First of all welcome to the sport and hobby! I started out many years ago and my first cal to load was the good ol' 30-06, as my teacher in the military said it was a great cal to learn the ropes with.
A couple of questions: first what kind of seater die are you using, and second how are you crimping? Let me explain...
All dies are not created equal. It makes less difference which full-length sizer you are using, as most brands are reasonably "good enough." But for seating there are two big questions - is the die holding the bullet in proper alignment with the case neck while seating? Poor alignment leads to inconsistent neck tension, lateral runout, etc. In other words, it degrades accuracy. Ditto the proper seating stem...if it does not match the bullet you are seating then the same problems occur plus possible tip deformation.
Next up, crimping. Many of the more affordable seating dies include a crimping ring and instruct you to seat and crimp in one operation. Resist this! Seat first, then crimp in a separate operation. And of course make sure you are using the proper form of crimp. Roll crimp into a cannelure, taper or use a Lee factory crimped if no cannelure is present on your chosen pill. I have seen several new reloaders get this wrong and the results were predictable.
Get a Forster Comp seater and a Lee fac crimper and you will probably see some improvement. Assuming you trim brass to tight specs say plus/minus .0015" and crimp properly to even out the neck tension, your rounds should start with a consistent release pressure. From there you can tweak the powder charge up or down until you find the sweet spot for your launcher.

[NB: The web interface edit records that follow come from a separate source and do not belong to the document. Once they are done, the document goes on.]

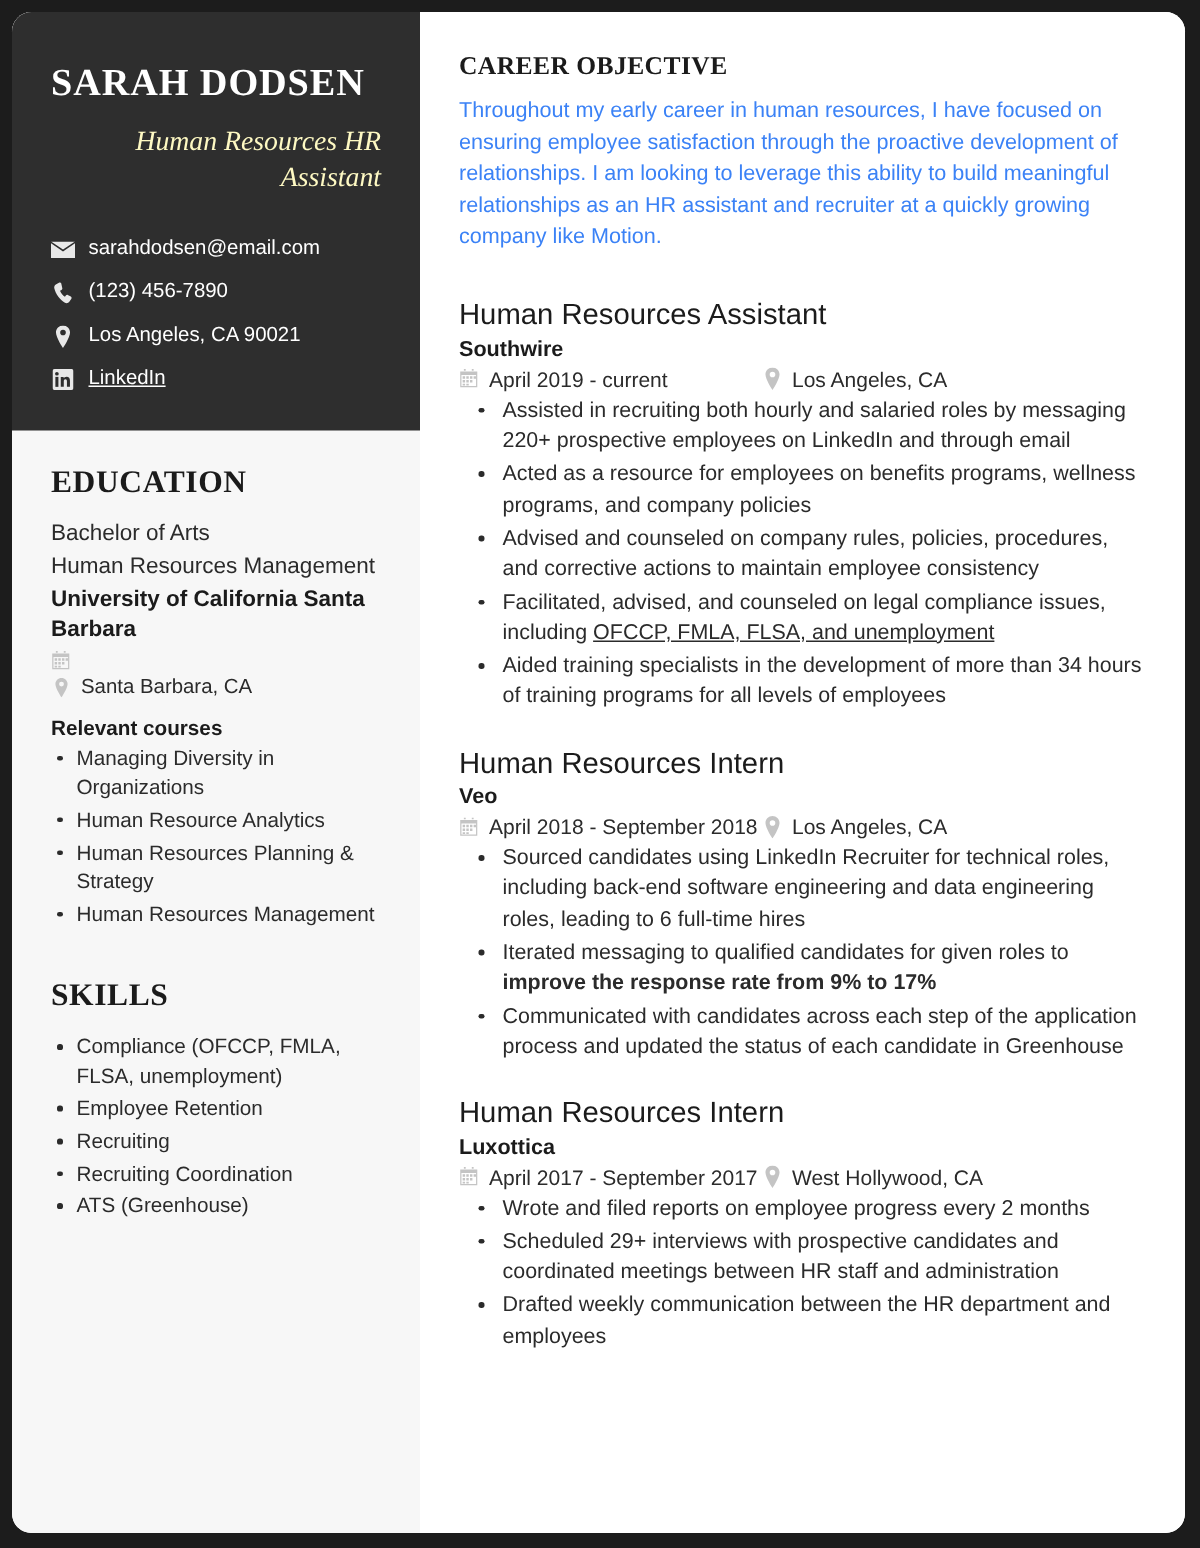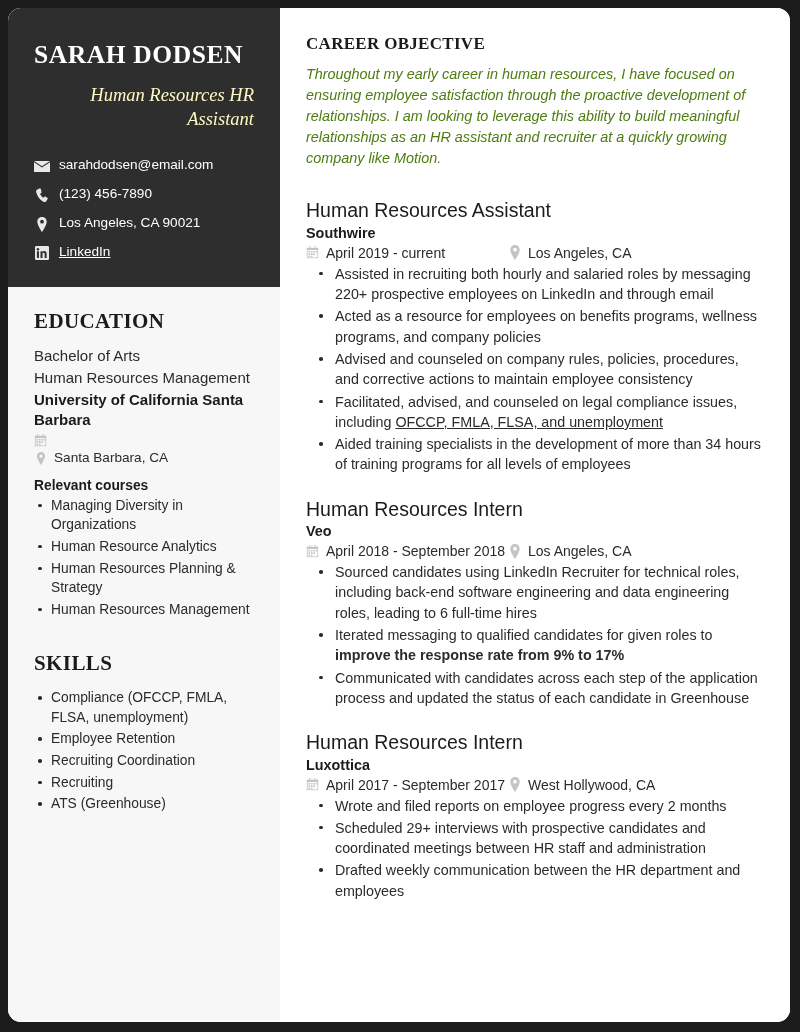--- a/index.html
+++ b/index.html
@@ -168,23 +168,22 @@
     font-family: "Liberation Serif", serif;
     font-weight: bold;
     font-size: 17px;
     letter-spacing: 0.3px;
     color: #1b1b1b;
     margin: 0 0 10px 0;
   }
   .objective-text {
     font-size: 14.4px;
     line-height: 1.45;
-    color: #4d7c0f;
+    color: #3b82f6;
     margin: 0;
-    font-style: italic;
   }
   .main-gap { height: 30px; }
 
   .job { margin-bottom: 22px; }
   .job:last-child { margin-bottom: 0; }
   .job-title {
     font-size: 19.5px;
     font-weight: normal;
     color: #1b1b1b;
     line-height: 1.25;
@@ -319,22 +318,22 @@
             <li>Human Resources Planning &amp; Strategy</li>
             <li>Human Resources Management</li>
           </ul>
 
         <div class="sec-gap"></div>
 
         <h2 class="side-head">SKILLS</h2>
         <ul class="bullets" id="skills-list">
             <li>Compliance (OFCCP, FMLA, FLSA, unemployment)</li>
             <li>Employee Retention</li>
+            <li>Recruiting</li>
             <li>Recruiting Coordination</li>
-            <li>Recruiting</li>
             <li>ATS (Greenhouse)</li>
           </ul>
 
       </div>
     </aside>
 
     <main class="main">
 
       <h2 class="main-head">CAREER OBJECTIVE</h2>
       <p class="objective-text">Throughout my early career in human resources, I have focused on ensuring employee satisfaction through the proactive development of relationships. I am looking to leverage this ability to build meaningful relationships as an HR assistant and recruiter at a quickly growing company like Motion.</p>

FYI 4350 is a good choice for the '06 across the spectrum of bullet weights. Varget also does well, but I recommend sticking to one powder per bullet choice until you learn the tricks of the trade. Load a given brass/bullet/primer/powder combo to manufacturer's recommended overall length, tweaking powder charge until you can consistently get best sub-moa groups (3 shots) at 100 yards. Then take that load and play around with seating depth in increments of .005" and you'll maximize the accuracy of that combo.